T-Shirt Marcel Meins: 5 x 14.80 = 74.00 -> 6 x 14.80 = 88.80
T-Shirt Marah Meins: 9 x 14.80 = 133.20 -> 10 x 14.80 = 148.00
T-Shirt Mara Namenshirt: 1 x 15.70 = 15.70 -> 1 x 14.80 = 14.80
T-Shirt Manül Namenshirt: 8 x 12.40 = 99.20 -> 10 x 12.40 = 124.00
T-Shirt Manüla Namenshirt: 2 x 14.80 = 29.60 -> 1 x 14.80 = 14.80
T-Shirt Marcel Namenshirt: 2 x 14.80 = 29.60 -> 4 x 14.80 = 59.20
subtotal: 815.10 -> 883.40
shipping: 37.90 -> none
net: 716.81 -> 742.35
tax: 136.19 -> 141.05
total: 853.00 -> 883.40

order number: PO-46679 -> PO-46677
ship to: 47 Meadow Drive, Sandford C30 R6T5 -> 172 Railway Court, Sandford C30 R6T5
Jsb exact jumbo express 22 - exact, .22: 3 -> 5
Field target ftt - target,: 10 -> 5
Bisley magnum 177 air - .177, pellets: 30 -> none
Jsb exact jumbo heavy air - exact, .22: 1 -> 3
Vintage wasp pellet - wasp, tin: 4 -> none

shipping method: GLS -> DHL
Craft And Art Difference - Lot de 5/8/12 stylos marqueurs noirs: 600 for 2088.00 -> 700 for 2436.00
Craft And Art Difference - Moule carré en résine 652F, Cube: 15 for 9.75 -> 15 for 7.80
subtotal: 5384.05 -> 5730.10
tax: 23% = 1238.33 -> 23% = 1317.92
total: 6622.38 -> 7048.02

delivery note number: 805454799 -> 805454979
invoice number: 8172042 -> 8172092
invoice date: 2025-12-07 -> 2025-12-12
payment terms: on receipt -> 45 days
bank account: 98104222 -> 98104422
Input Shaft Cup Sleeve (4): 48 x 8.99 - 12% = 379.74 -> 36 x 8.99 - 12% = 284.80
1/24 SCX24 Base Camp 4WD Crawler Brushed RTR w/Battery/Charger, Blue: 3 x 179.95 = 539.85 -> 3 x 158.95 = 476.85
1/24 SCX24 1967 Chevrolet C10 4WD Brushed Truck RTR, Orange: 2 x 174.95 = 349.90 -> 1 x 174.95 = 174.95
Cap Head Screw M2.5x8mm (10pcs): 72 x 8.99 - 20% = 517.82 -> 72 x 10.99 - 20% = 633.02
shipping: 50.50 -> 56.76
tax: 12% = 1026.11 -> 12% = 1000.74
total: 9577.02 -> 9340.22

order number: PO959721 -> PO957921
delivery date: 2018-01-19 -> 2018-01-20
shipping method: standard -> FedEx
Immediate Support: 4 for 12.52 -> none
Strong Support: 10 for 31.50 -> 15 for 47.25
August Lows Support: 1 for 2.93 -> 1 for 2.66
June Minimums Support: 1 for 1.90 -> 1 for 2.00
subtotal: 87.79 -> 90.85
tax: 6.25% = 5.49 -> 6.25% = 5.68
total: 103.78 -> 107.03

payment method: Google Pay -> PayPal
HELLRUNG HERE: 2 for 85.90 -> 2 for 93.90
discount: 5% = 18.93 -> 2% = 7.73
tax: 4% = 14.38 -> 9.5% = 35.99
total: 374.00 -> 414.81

***

What is needed is an exact copy of every entry.

• RESPONSE AREA:
T-Shirt Marcel Meins: 5 x 14.80 = 74.00 -> 6 x 14.80 = 88.80
T-Shirt Marah Meins: 9 x 14.80 = 133.20 -> 10 x 14.80 = 148.00
T-Shirt Mara Namenshirt: 1 x 15.70 = 15.70 -> 1 x 14.80 = 14.80
T-Shirt Manül Namenshirt: 8 x 12.40 = 99.20 -> 10 x 12.40 = 124.00
T-Shirt Manüla Namenshirt: 2 x 14.80 = 29.60 -> 1 x 14.80 = 14.80
T-Shirt Marcel Namenshirt: 2 x 14.80 = 29.60 -> 4 x 14.80 = 59.20
subtotal: 815.10 -> 883.40
shipping: 37.90 -> none
net: 716.81 -> 742.35
tax: 136.19 -> 141.05
total: 853.00 -> 883.40

order number: PO-46679 -> PO-46677
ship to: 47 Meadow Drive, Sandford C30 R6T5 -> 172 Railway Court, Sandford C30 R6T5
Jsb exact jumbo express 22 - exact, .22: 3 -> 5
Field target ftt - target,: 10 -> 5
Bisley magnum 177 air - .177, pellets: 30 -> none
Jsb exact jumbo heavy air - exact, .22: 1 -> 3
Vintage wasp pellet - wasp, tin: 4 -> none

shipping method: GLS -> DHL
Craft And Art Difference - Lot de 5/8/12 stylos marqueurs noirs: 600 for 2088.00 -> 700 for 2436.00
Craft And Art Difference - Moule carré en résine 652F, Cube: 15 for 9.75 -> 15 for 7.80
subtotal: 5384.05 -> 5730.10
tax: 23% = 1238.33 -> 23% = 1317.92
total: 6622.38 -> 7048.02

delivery note number: 805454799 -> 805454979
invoice number: 8172042 -> 8172092
invoice date: 2025-12-07 -> 2025-12-12
payment terms: on receipt -> 45 days
bank account: 98104222 -> 98104422
Input Shaft Cup Sleeve (4): 48 x 8.99 - 12% = 379.74 -> 36 x 8.99 - 12% = 284.80
1/24 SCX24 Base Camp 4WD Crawler Brushed RTR w/Battery/Charger, Blue: 3 x 179.95 = 539.85 -> 3 x 158.95 = 476.85
1/24 SCX24 1967 Chevrolet C10 4WD Brushed Truck RTR, Orange: 2 x 174.95 = 349.90 -> 1 x 174.95 = 174.95
Cap Head Screw M2.5x8mm (10pcs): 72 x 8.99 - 20% = 517.82 -> 72 x 10.99 - 20% = 633.02
shipping: 50.50 -> 56.76
tax: 12% = 1026.11 -> 12% = 1000.74
total: 9577.02 -> 9340.22

order number: PO959721 -> PO957921
delivery date: 2018-01-19 -> 2018-01-20
shipping method: standard -> FedEx
Immediate Support: 4 for 12.52 -> none
Strong Support: 10 for 31.50 -> 15 for 47.25
August Lows Support: 1 for 2.93 -> 1 for 2.66
June Minimums Support: 1 for 1.90 -> 1 for 2.00
subtotal: 87.79 -> 90.85
tax: 6.25% = 5.49 -> 6.25% = 5.68
total: 103.78 -> 107.03

payment method: Google Pay -> PayPal
HELLRUNG HERE: 2 for 85.90 -> 2 for 93.90
discount: 5% = 18.93 -> 2% = 7.73
tax: 4% = 14.38 -> 9.5% = 35.99
total: 374.00 -> 414.81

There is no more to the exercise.